Posted by Alexander Klenner <al...@scai.fraunhofer.de>.
Hi Richard,

thanks a lot, we did it exactly as shown on the uimafit example pages.

Cheers,

Alex

--
Alexander G. Klenner
Fraunhofer-Institute for Algorithms and Scientific Computing (SCAI)
Schloss Birlinghoven, D-53754 Sankt Augustin
Tel.: +49 - 2241 - 14 - 2736
E-mail: alexander.garvin.klenner@scai.fraunhofer.de
Internet: http://www.scai.fraunhofer.de


----- Ursprüngliche Mail -----
Von: "Richard Eckart de Castilho" <ec...@ukp.informatik.tu-darmstadt.de>
An: "<us...@uima.apache.org>" <us...@uima.apache.org>
Gesendet: Donnerstag, 26. Januar 2012 11:17:15
Betreff: Re: Having mutliple instances of an AE writing in the same output file - thread safe

Hi Alex,

you could model your output as a shared external resource and inject it into your AEs. 

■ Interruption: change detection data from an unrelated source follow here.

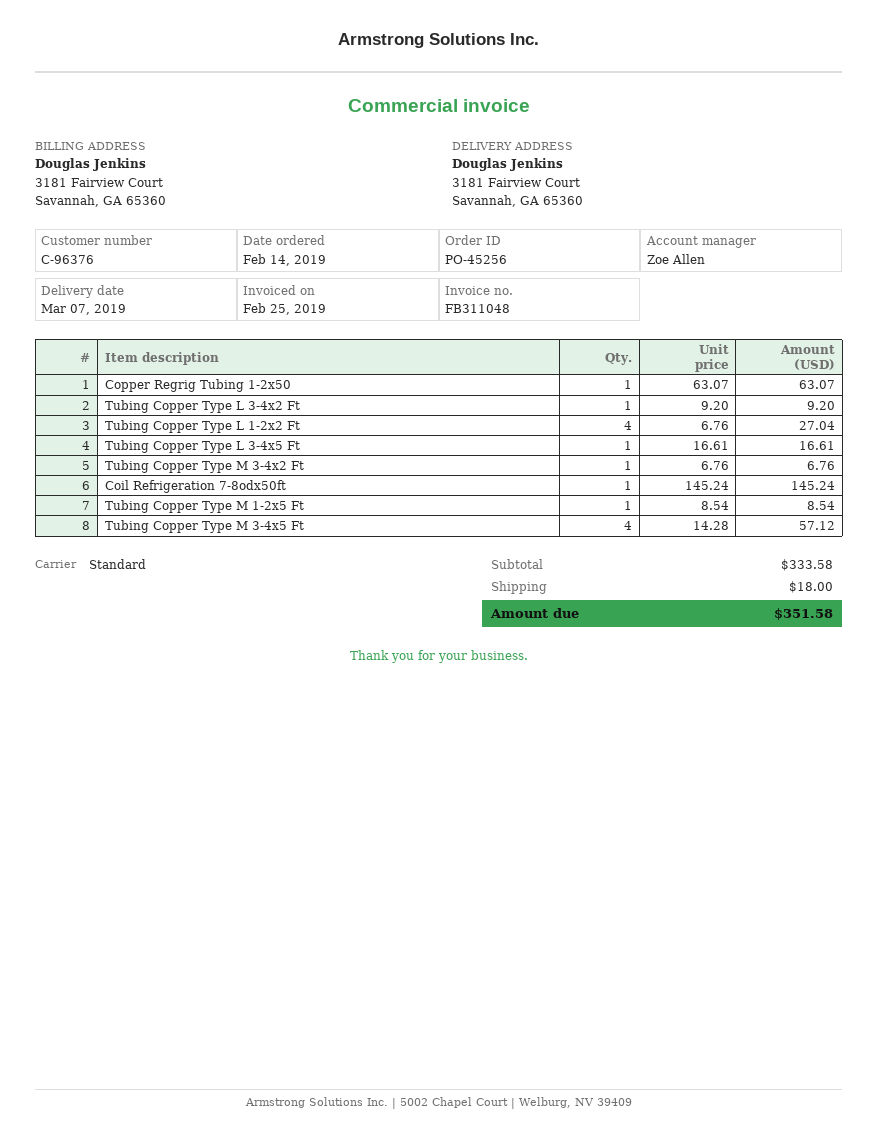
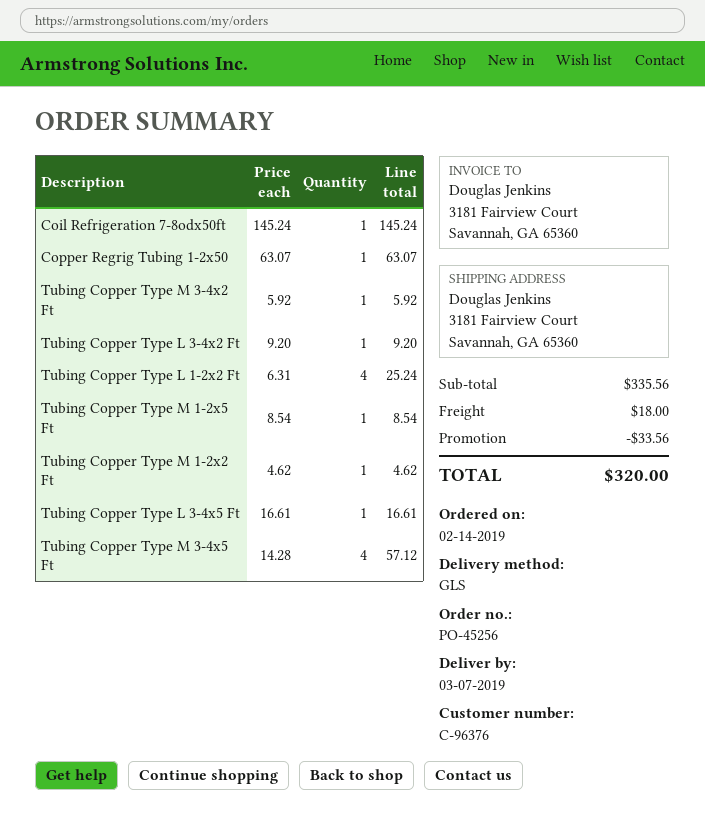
shipping method: standard -> GLS
Tubing Copper Type L 1-2x2 Ft: 4 x 6.76 = 27.04 -> 4 x 6.31 = 25.24
Tubing Copper Type M 3-4x2 Ft: 1 x 6.76 = 6.76 -> 1 x 5.92 = 5.92
Tubing Copper Type M 1-2x2 Ft: none -> 1 x 4.62 = 4.62
subtotal: 333.58 -> 335.56
discount: none -> 33.56
total: 351.58 -> 320.00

This page about using external resources in uimaFIT might be helpful for you:

http://code.google.com/p/uimafit/wiki/uimaFitResources
http://code.google.com/p/uimafit/wiki/uimaFitResources#Resources_extending_Resource_ImplBase

I'd recommend your data sink resource should extend Resource_ImplBase, not implement SharedResourceObject.

-- Richard

Am 26.01.2012 um 10:26 schrieb Alexander Klenner:

> Hi there,
> 
> is there a tutorial for the problem mentioned above? We have multiple instances of an AE that produce output that has to be collected in one final output file (all instances are ought to share this file via e.g UIMAContext), the order of the writing into this file is not important, so if CAS-A is written first and CAS-B second or vice versa doesn't matter.
> 
> Thanks a lot for any hints,
> 
> Alex
> 
> 
> 
> 
> --
> Alexander G. Klenner
> Fraunhofer-Institute for Algorithms and Scientific Computing (SCAI)
> Schloss Birlinghoven, D-53754 Sankt Augustin
> Tel.: +49 - 2241 - 14 - 2736
> E-mail: alexander.garvin.klenner@scai.fraunhofer.de
> Internet: http://www.scai.fraunhofer.de
-- 
------------------------------------------------------------------- 
Richard Eckart de Castilho
Technical Lead
Ubiquitous Knowledge Processing Lab (UKP-TUD) 
FB 20 Computer Science Department      
Technische Universität Darmstadt 
Hochschulstr. 10, D-64289 Darmstadt, Germany 
phone [+49] (0)6151 16-7477, fax -5455, room S2/02/B117
eckart@ukp.informatik.tu-darmstadt.de 
www.ukp.tu-darmstadt.de 
Web Research at TU Darmstadt (WeRC) www.werc.tu-darmstadt.de
------------------------------------------------------------------- 







Re: Having mutliple instances of an AE writing in the same output file - thread safe

Posted by Richard Eckart de Castilho <ec...@ukp.informatik.tu-darmstadt.de>.
Hi Alex,

you could model your output as a shared external resource and inject it into your AEs. 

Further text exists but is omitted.